Debussy had his doubts about concert performance. But his work sets a conundrum: belonging to no time or place, he appears to sanction the whim of any opera director - Peter Sellars set his Pelleas on an LA beach. Monday's adaptation by Annilese Miskimmon of Graham Vick's new production for Glyndebourne takes place in a cold Victorian parlour, where Melisande resembles more a governess than a wayward waif.
Gone are the forests, caves, grottoes, underground passages; gone its unique sense of timelessness; in its place a sense of a work horribly hobbled. In these times of "authentic" performance, it does seem odd that opera directors steer so resolutely in the opposite direction.

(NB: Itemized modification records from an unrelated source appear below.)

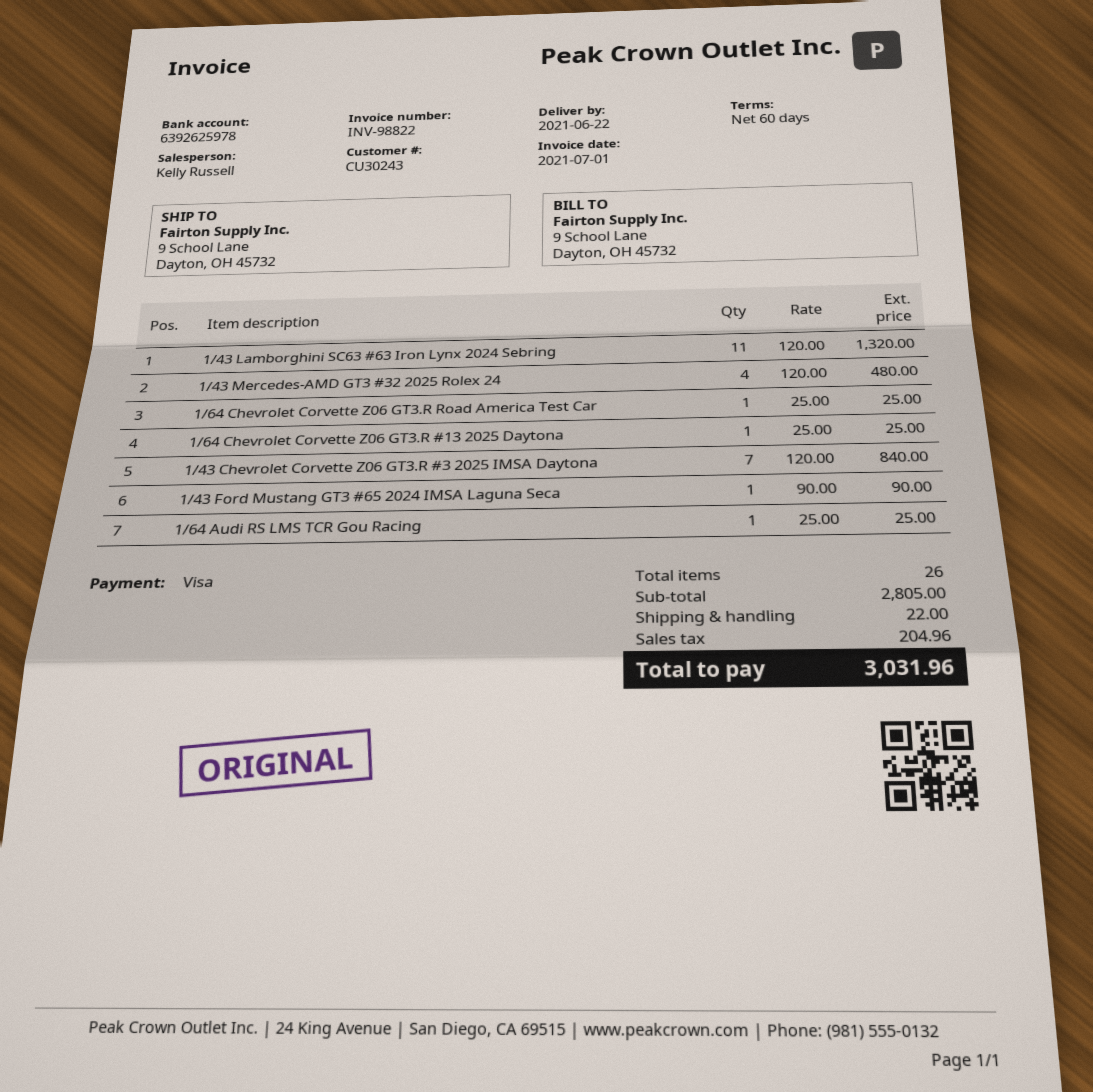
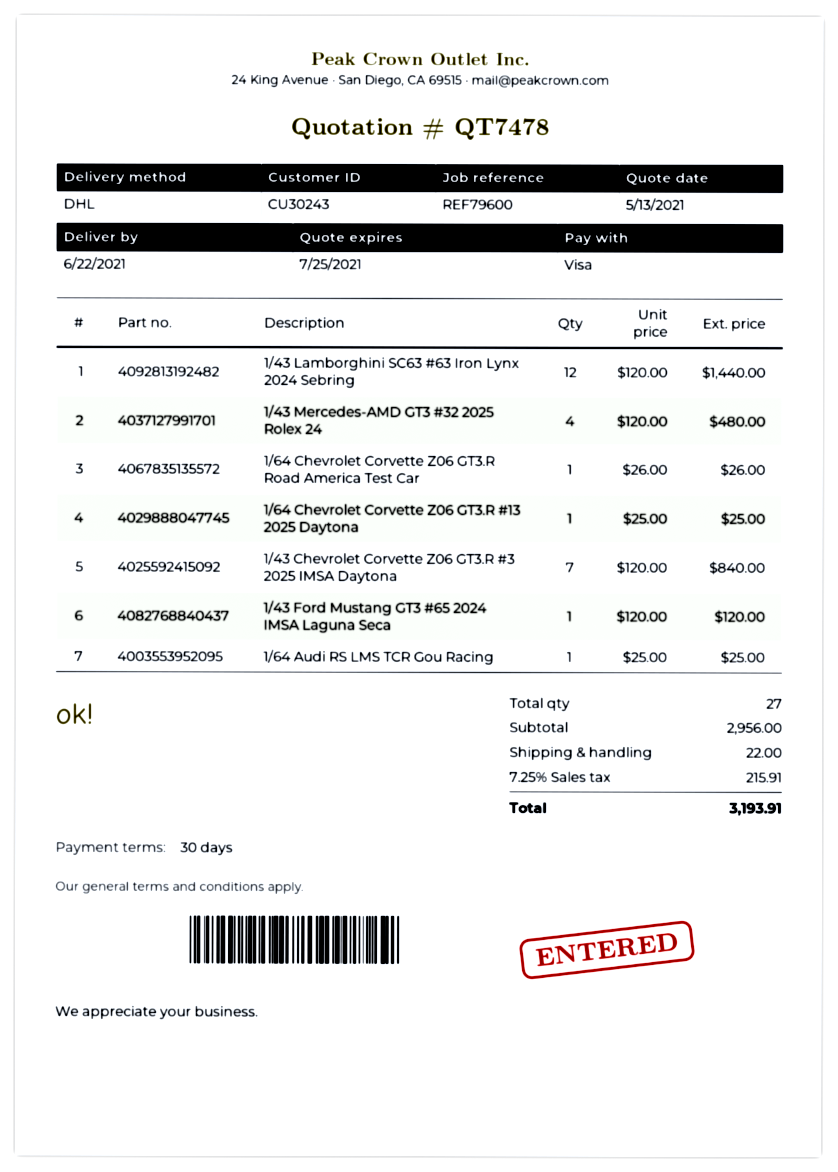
payment terms: 60 days -> 30 days
1/43 Lamborghini SC63 #63 Iron Lynx 2024 Sebring: 11 x 120.00 = 1320.00 -> 12 x 120.00 = 1440.00
1/64 Chevrolet Corvette Z06 GT3.R Road America Test Car: 1 x 25.00 = 25.00 -> 1 x 26.00 = 26.00
1/43 Ford Mustang GT3 #65 2024 IMSA Laguna Seca: 1 x 90.00 = 90.00 -> 1 x 120.00 = 120.00
total quantity: 26 -> 27
subtotal: 2805.00 -> 2956.00
tax: 204.96 -> 215.91
total: 3031.96 -> 3193.91

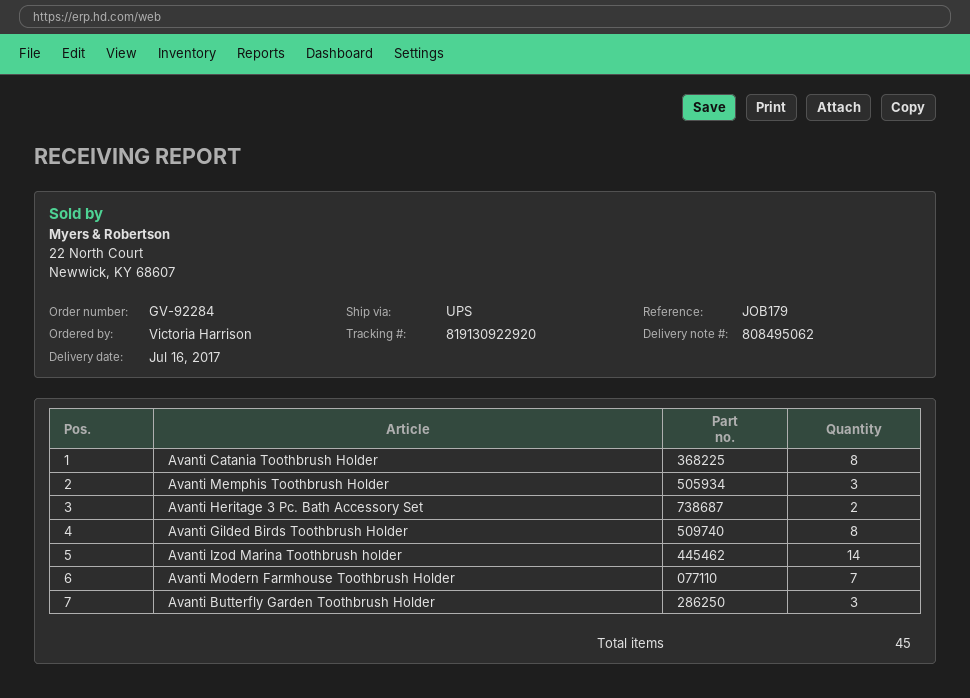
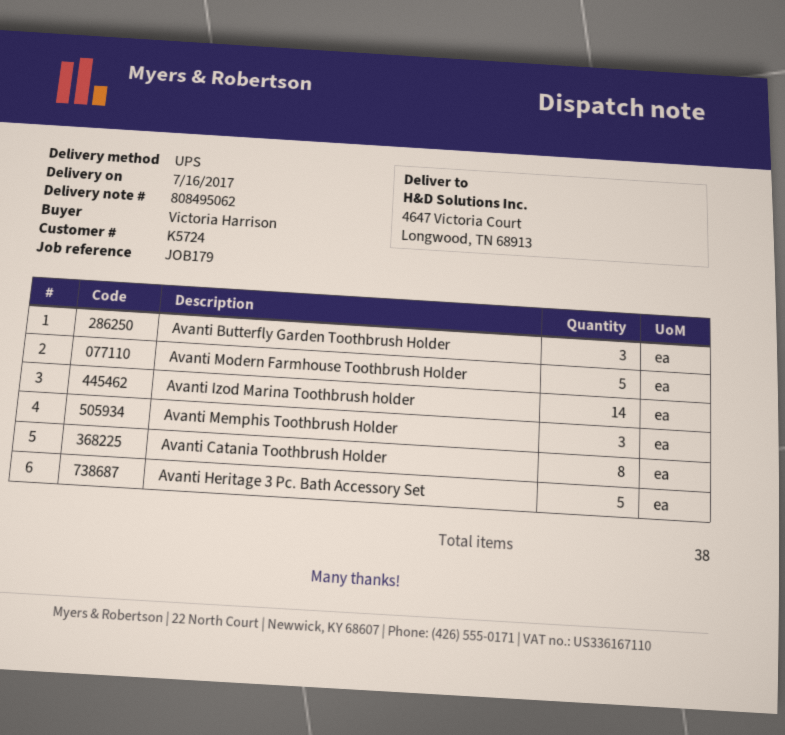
Avanti Heritage 3 Pc. Bath Accessory Set: 2 -> 5
Avanti Gilded Birds Toothbrush Holder: 8 -> none
Avanti Modern Farmhouse Toothbrush Holder: 7 -> 5
total quantity: 45 -> 38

The cast was identical with the Glyndebourne run: John Tomlinson's Golaud haunted and hunted, Christiane Oelze's Melisande prim if vocally pretty, Richard Croft's Pelleas lacking in allure. Jean Rigby and Gwynne Howell added ballast while Jake Arditti was a touching Yniold. But the evening belonged to the LPO in luscious, sensuous form, guided by Sir Andrew Davis.
If melancholy is overarching in Pelleas, it's also a familiar characteristic of English music. In Sunday's Prom, Leonard Slatkin conducting the BBCSO brought out despair in both Elgar's Introduction and Allegro and Vaughan Williams's Ninth Symphony. Joshua Bell responded to the wistfulness of Walton's Violin Concerto, though it took Louise Winter, as the crazed Phaedra in Britten's mightily compressed "scena", to galvanise the house. A different creature from Melisande, but fated nevertheless.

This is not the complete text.